E quella voglia di cose piccole, Agnese. Spero tu possa non soddisfarla mai. Perché sogno per te una vita di cose grandi. Ma anche di piccole cose che ti facciano grande la vita

DIARIO DEI GIORNI DISPARI

9 luglio ’16 – E quella voglia di cose piccole, Agnese. Spero tu possa non soddisfarla mai. Perché sogno per te una vita di cose grandi. Ma anche di piccole cose che ti facciano grande la vita. Come:
- le briciole di pane sul tavolo, dopo cena. A casa o al ristorante, con gli amici. Sparse, così, tra i bicchieri e le bottiglie. Sul bianco della tovaglia. A pochi centimetri dai tuoi polsi, a pochi istanti dai tuoi ieri. Non sono solo ciò che resta del pane condiviso: sono l’inizio di altri discorsi, spesso più veri, più generosi. Di quando cadono gli spaventi, le apparenze e le armature. Ci giocherai con le dita, le metterai in ordine, in fila, disegnando qualcosa. Le raccoglierai, lo so, con le unghie, mentre confesserai i tuoi sogni, condividerai le tue paure, ascolterai i pensieri di altri, accoglierai le loro gioie e comprenderai i loro timori. Le briciole. A metterle una dietro l’altra, sono le tappe di quella cosa immensa, tremenda e bella, che si chiama esistenza. Le briciole. Di pane. Sul tavolo, dopo cena.

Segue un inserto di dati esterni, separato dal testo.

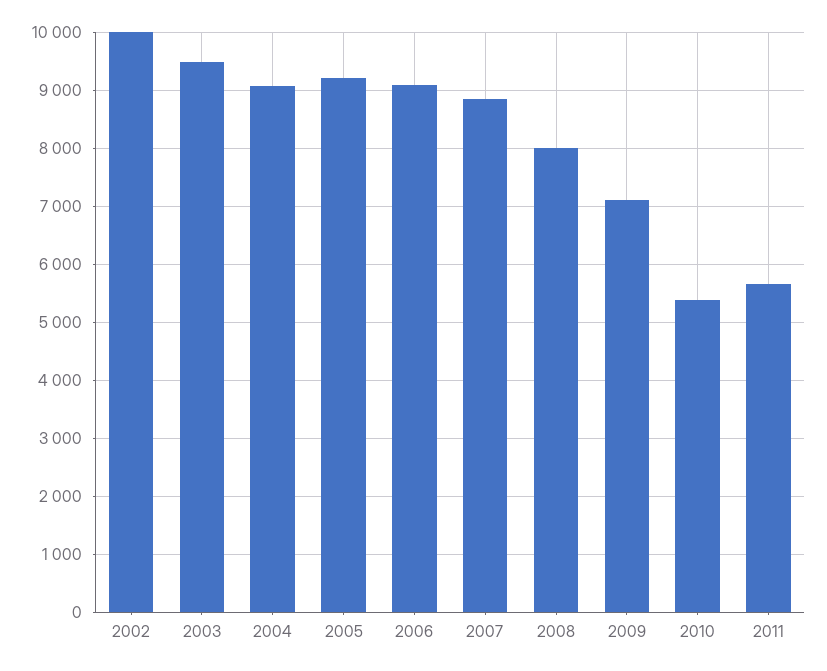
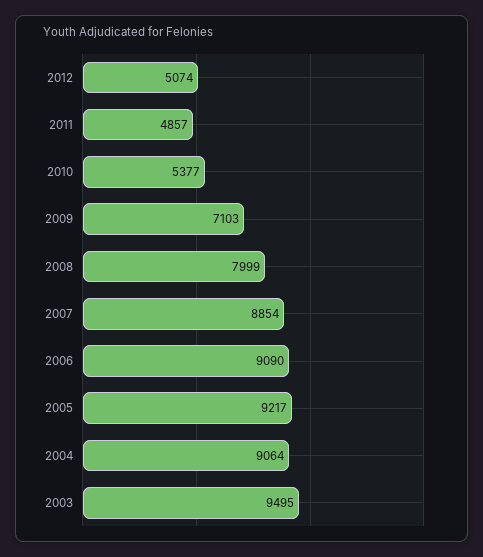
2002: 10000 -> none
2011: 5600 -> 4857
2012: none -> 5074

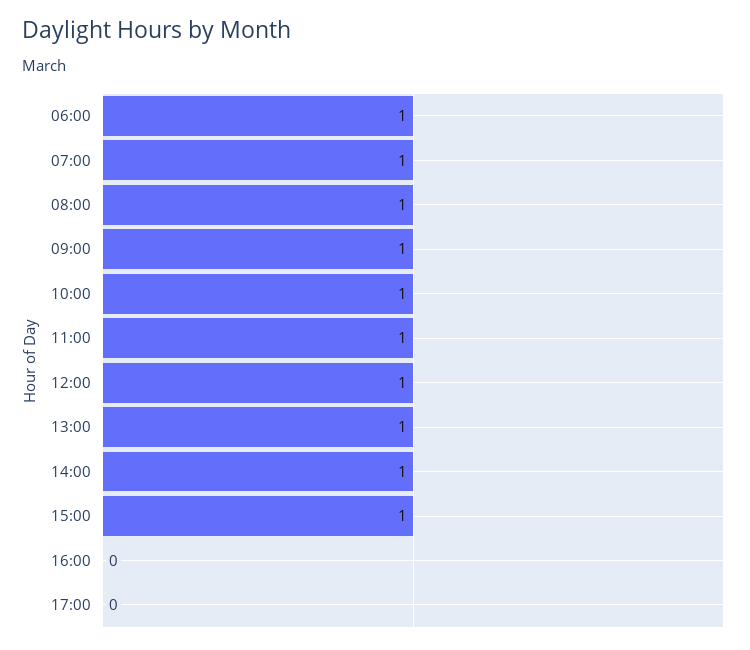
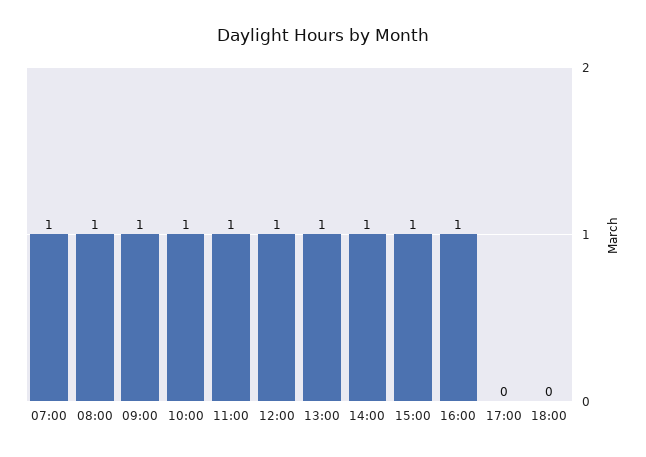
06:00: 1 -> none
16:00: 0 -> 1
18:00: none -> 0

- le biglie colorate, giocate in spiaggia, nel rosa del tramonto. Perché non c’è da smettere di giocare, anche quando si è cresciuti. Che il gioco è fatto della stessa grana di cui è fatta la vita: qualche regola e un po’ di genio. E ironia leggera e serio divertimento. E incontro e sfida. Perché ci vuole culo, con le biglie, biondina mia. E non solo per tracciare la pista, ma pure per farci correre dentro la tua pallina, il tuo nome, i tuoi giorni. Culo e precisione. Abilità e fortuna. Perché nel gioco, più che altrove, viene fuori ciò che si è e come si è cresciuti: pronti o pigri, onesti o bari, ambiziosi o rinunciatari, coraggiosi o temerari, sbruffoni o determinati. Le biglie. Giocate in spiaggia. Nell’ora rosata del tramonto.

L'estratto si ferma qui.